Os cães poderão ter dois destinos. As raças de comportamento dominante agrupar-se-ão em matilhas, à semelhança do que ocorre hoje em dia, em matilhas de cães assilvestrados. Desta forma poderão sobreviver, readquirindo alguns comportamentos ancestrais dos lobos, percorrendo ruas e avenidas em busca de presas. Presentemente, os cães abandonados são responsáveis por ataques a rebanhos que ocorrem no nosso país, embora os proprietários prefiram responsabilizar o lobo-ibérico…
Na minha opinião, os cães mais dóceis ou pequenos serão remetidos para nichos ecológicos reduzidos, ou terão como destino a extinção. O meu Labrador provavelmente não se safaria…

Flora exótica como espanta-lobos (Ailanthus altíssima), robínia (Robinia pseudoacacia), acácia-de-espigas (Acacia longifolia) e árvore-do-incenso (Pittosporum undulatum) existem nas nossas cidades, tendo sido aí introduzidas para ornamentação de jardins, arborização de espaços urbanos e sebes.

A espanta-lobos é proveniente da China, produzindo até 350 000 sementes anualmente. Além
de extremamente agressiva para as plantas autóctones, liberta toxinas que impedem o desenvolvimento de vegetação em seu redor.
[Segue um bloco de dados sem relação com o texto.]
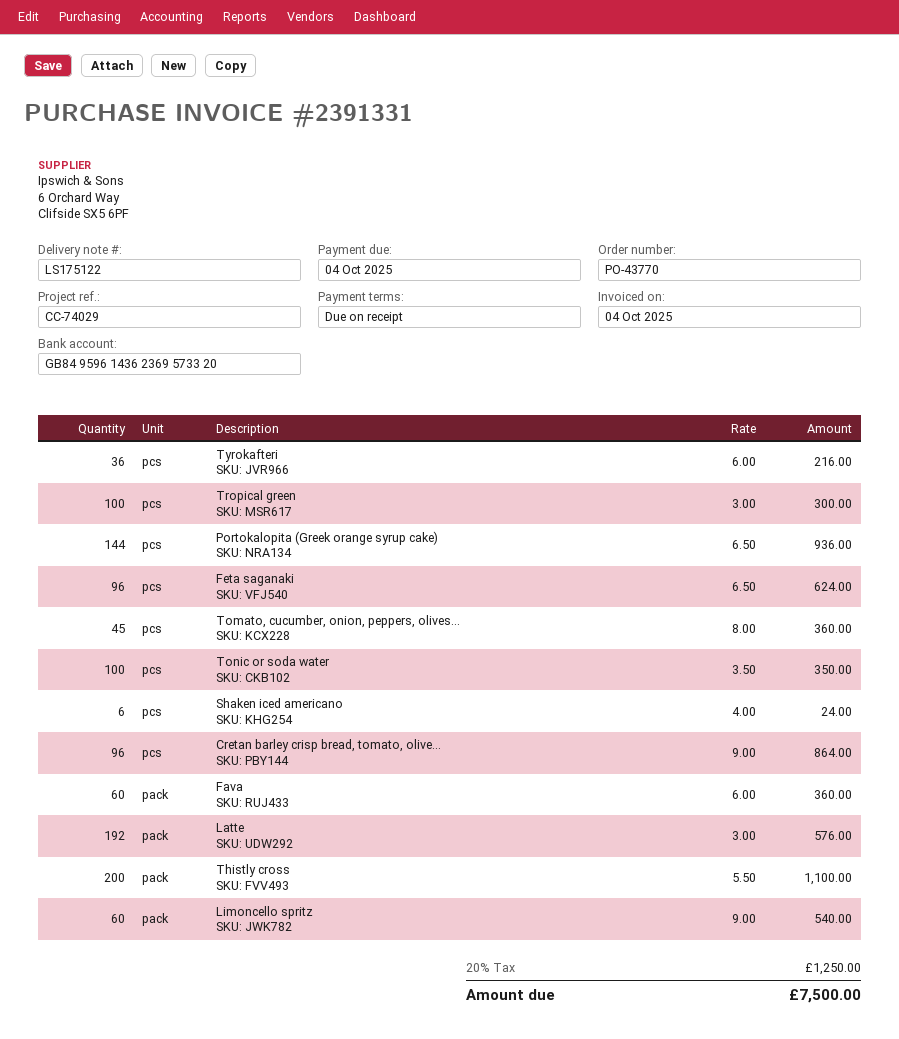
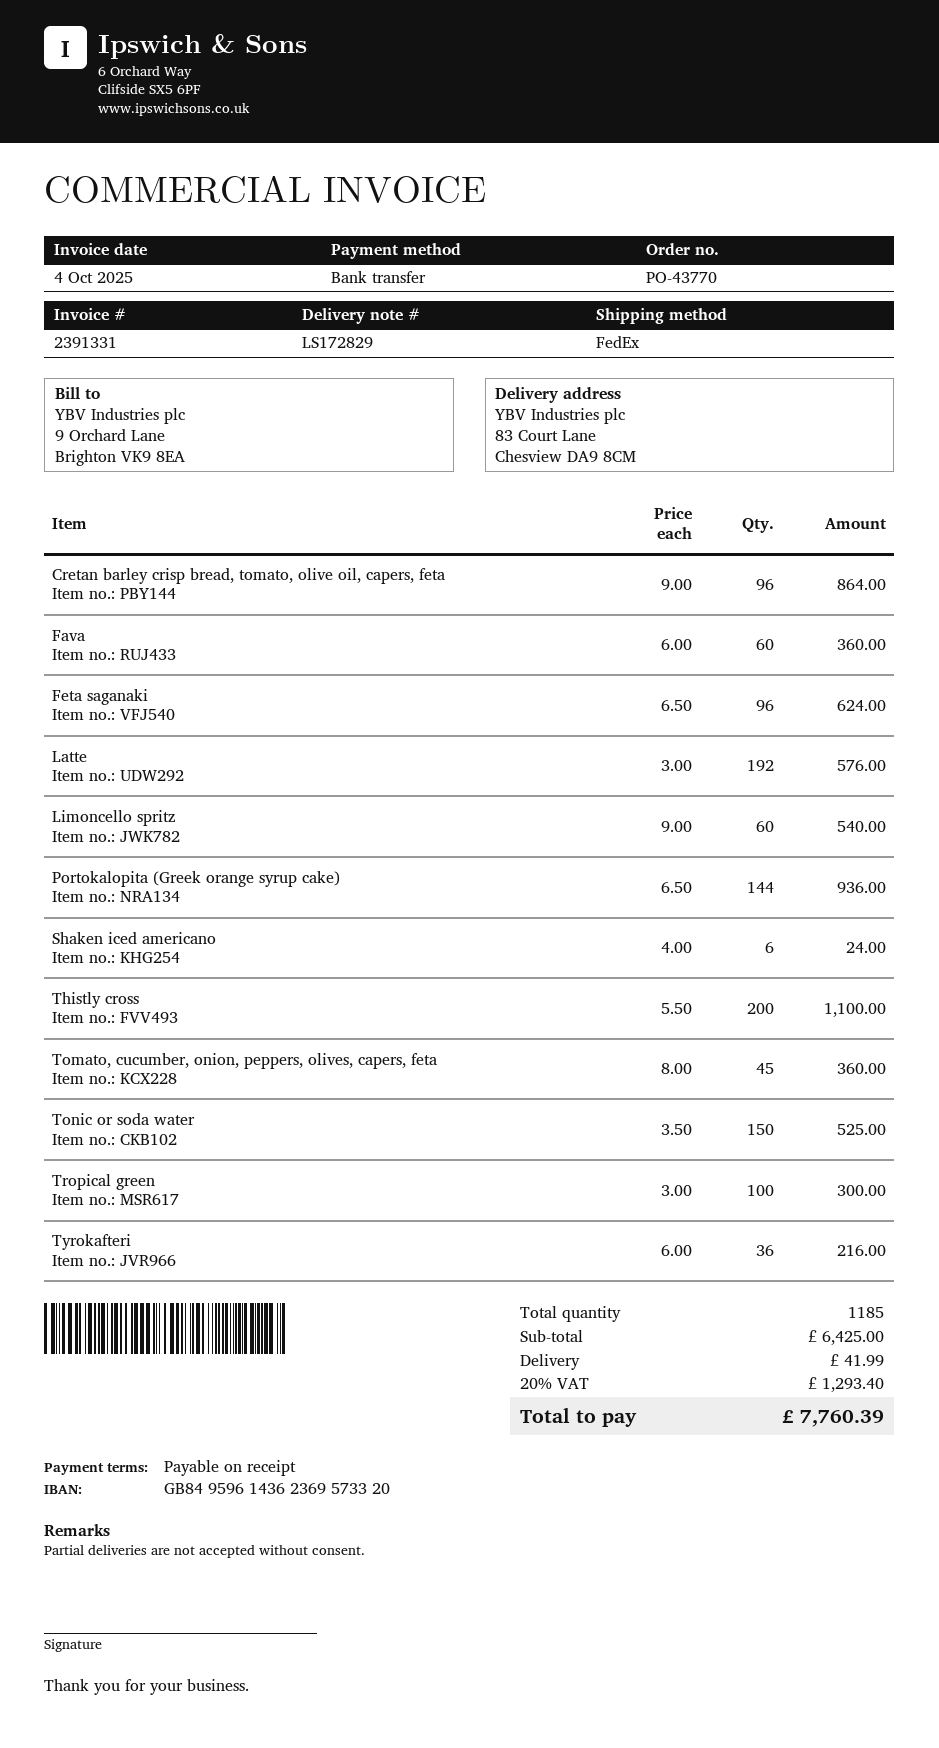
delivery note number: LS175122 -> LS172829
Tonic or soda water: 100 x 3.50 = 350.00 -> 150 x 3.50 = 525.00
shipping: none -> 41.99
tax: 20% = 1250.00 -> 20% = 1293.40
total: 7500.00 -> 7760.39

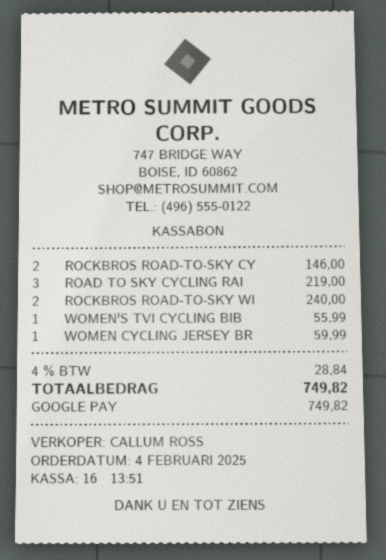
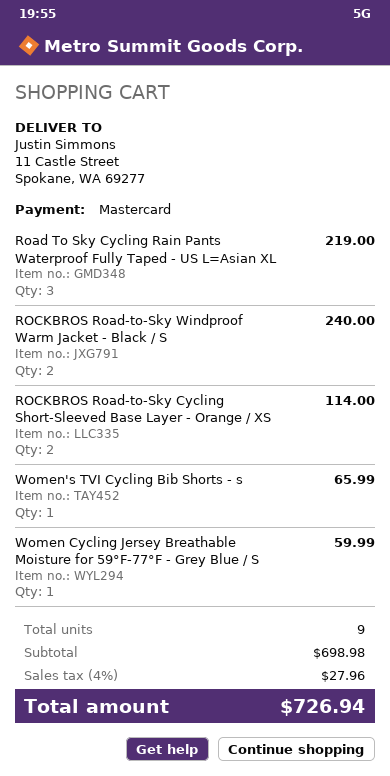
payment method: Google Pay -> Mastercard
ROCKBROS ROAD-TO-SKY CY: 2 for 146.00 -> 2 for 114.00
WOMEN'S TVI CYCLING BIB: 1 for 55.99 -> 1 for 65.99
tax: 4% = 28.84 -> 4% = 27.96
total: 749.82 -> 726.94

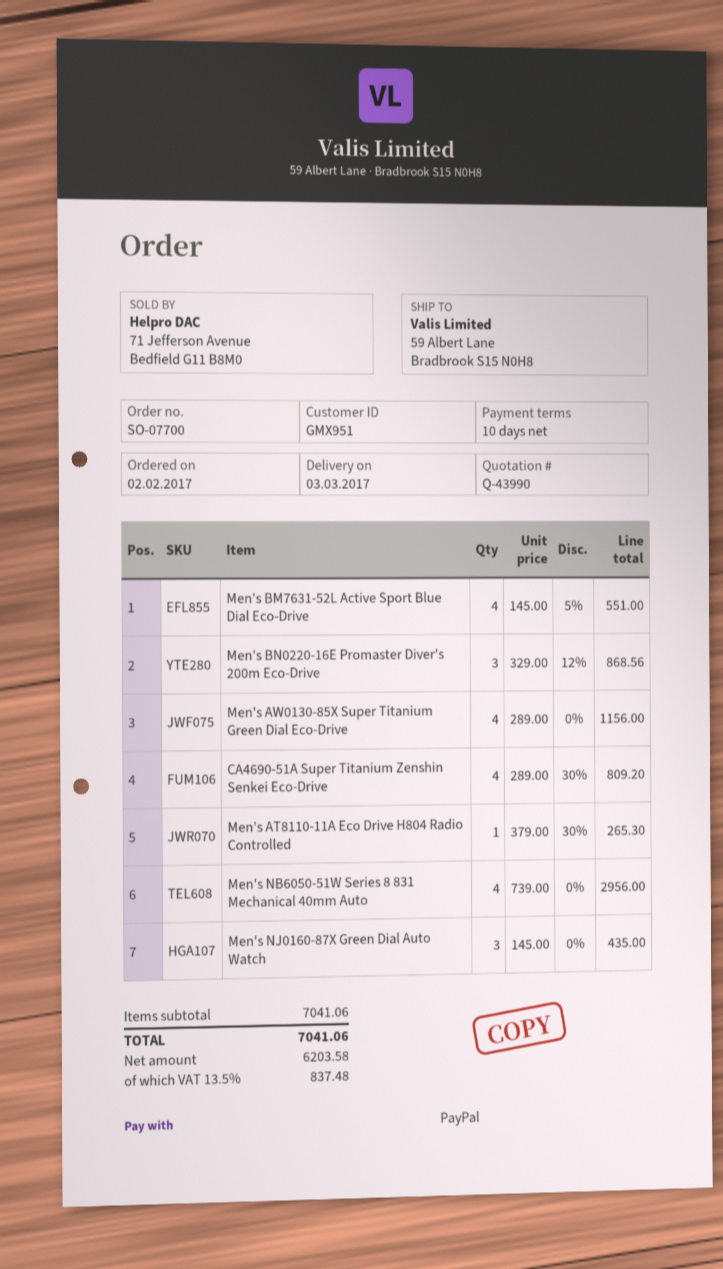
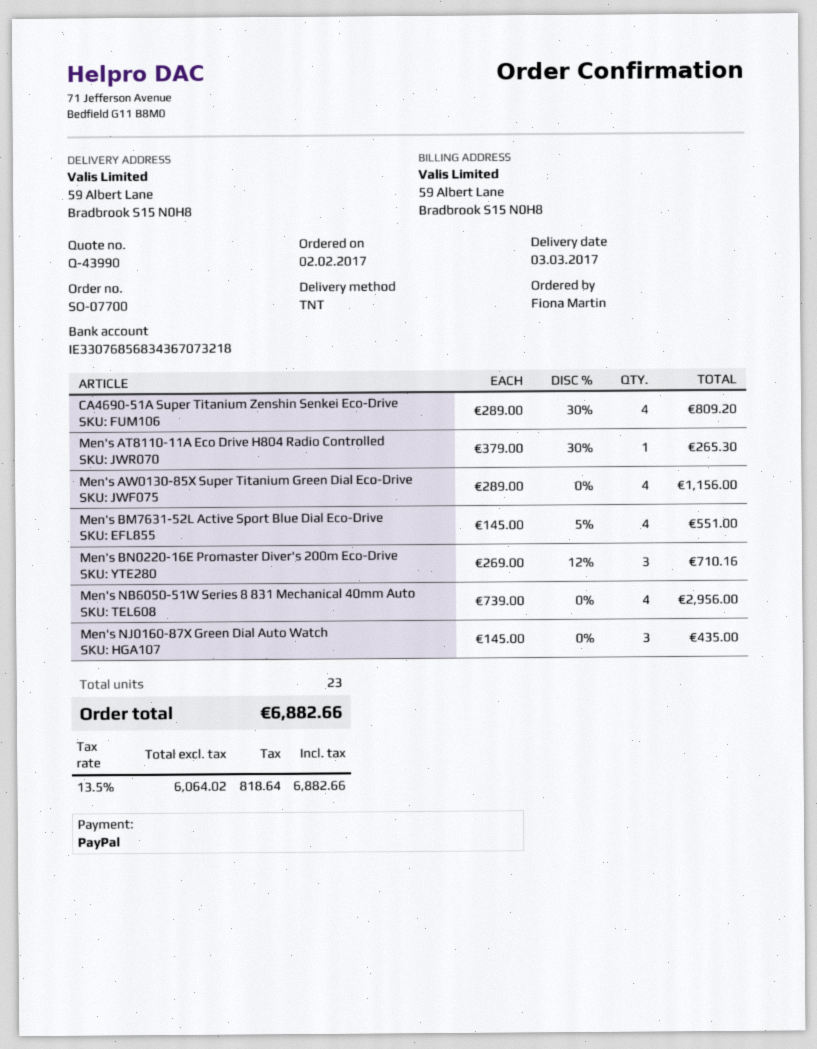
Men's BN0220-16E Promaster Diver's 200m Eco-Drive: 3 x 329.00 - 12% = 868.56 -> 3 x 269.00 - 12% = 710.16
net: 6203.58 -> 6064.02
tax: 13.5% = 837.48 -> 13.5% = 818.64
total: 7041.06 -> 6882.66

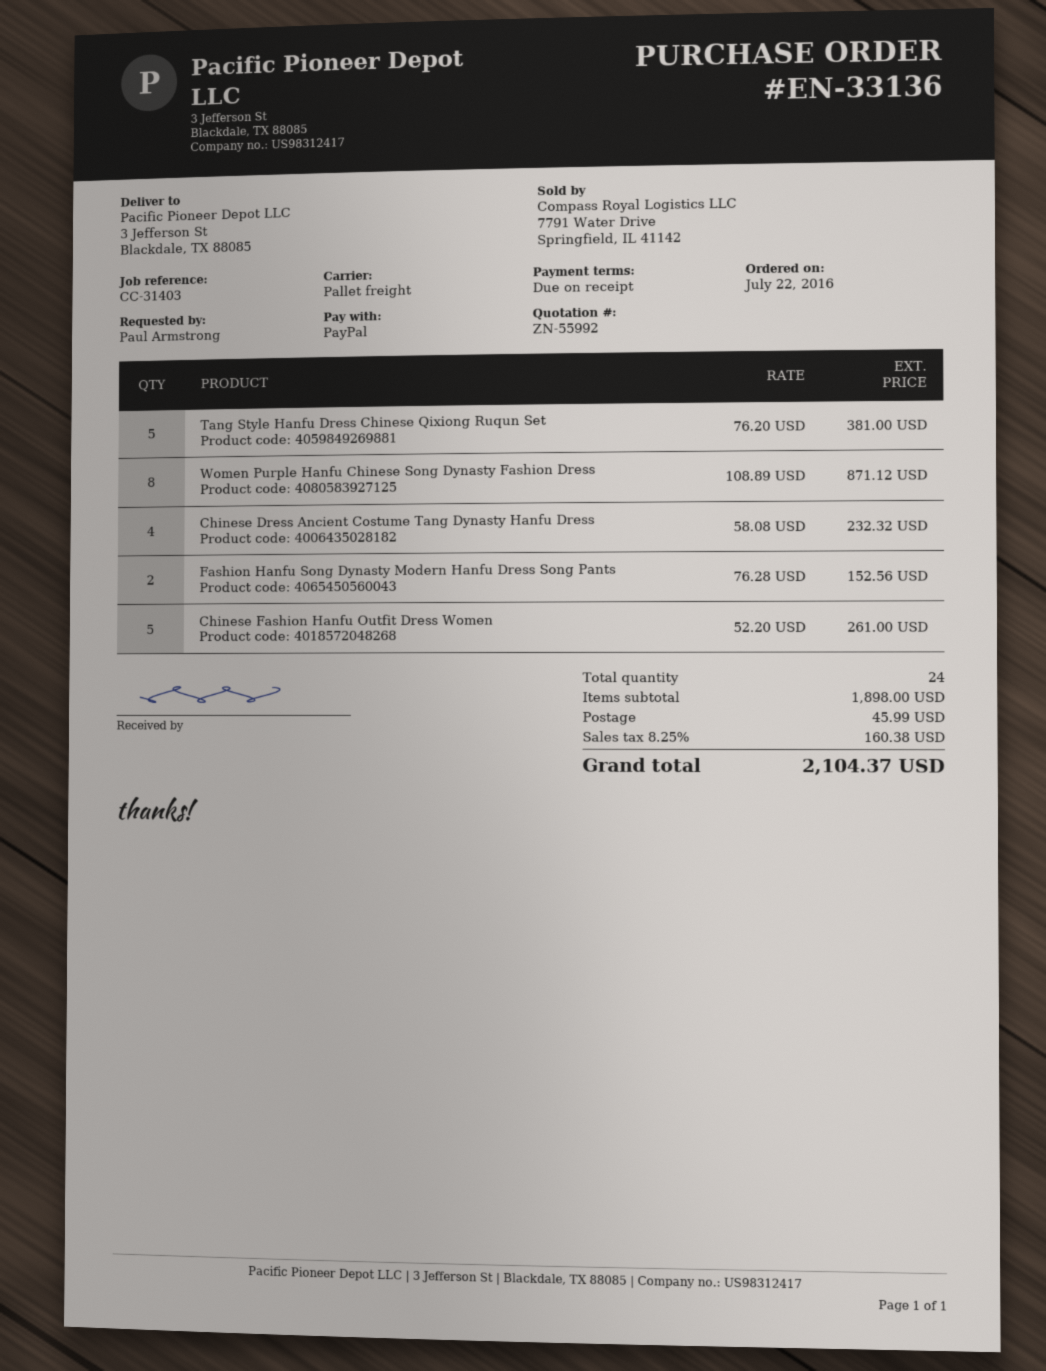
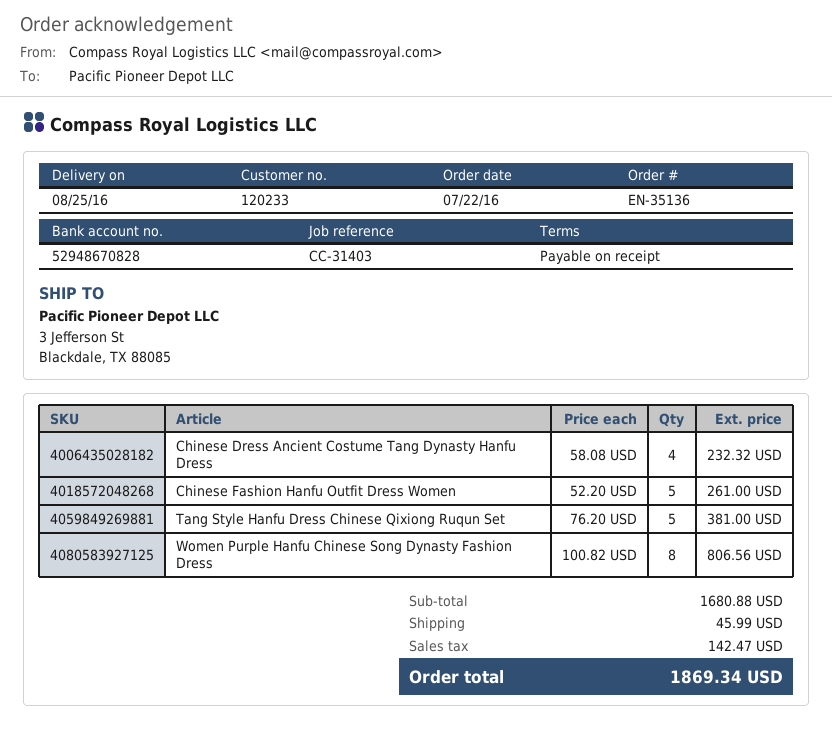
order number: EN-33136 -> EN-35136
Women Purple Hanfu Chinese Song Dynasty Fashion Dress: 8 x 108.89 = 871.12 -> 8 x 100.82 = 806.56
Fashion Hanfu Song Dynasty Modern Hanfu Dress Song Pants: 2 x 76.28 = 152.56 -> none
subtotal: 1898.00 -> 1680.88
tax: 160.38 -> 142.47
total: 2104.37 -> 1869.34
Sem campanhas de erradicação, algumas plantas exóticas substituirão definitivamente as plantas originais, colonizando cada vez maiores áreas e modificando a paisagem natural.
Segundo Elizabete Marchante, do Centro de Ecologia Funcional da Universidade de Coimbra, “desde há pouco tempo, começou a surgir em espaços urbanos outra espécie (Sesbania punicea) que, apesar de ainda não ser invasora em Portugal, é uma invasora perigosa em ecossistemas com clima idêntico.”
As árvores vencedoras do abandono humano ocuparão a maioria das ruas ao fim de dois a quatro anos. As suas raízes irão destruir progressivamente asfalto e passeios, bem como a rede de água e esgotos, contribuindo para o cada vez maior esquecimento dos vestígios humanos.
Nada do aspecto actual das cidades será mantido. Se houvesse alguém para o descrever, veria um ambiente caótico em que as marcas de construção humana seriam, pouco a pouco, engolidas pela vegetação.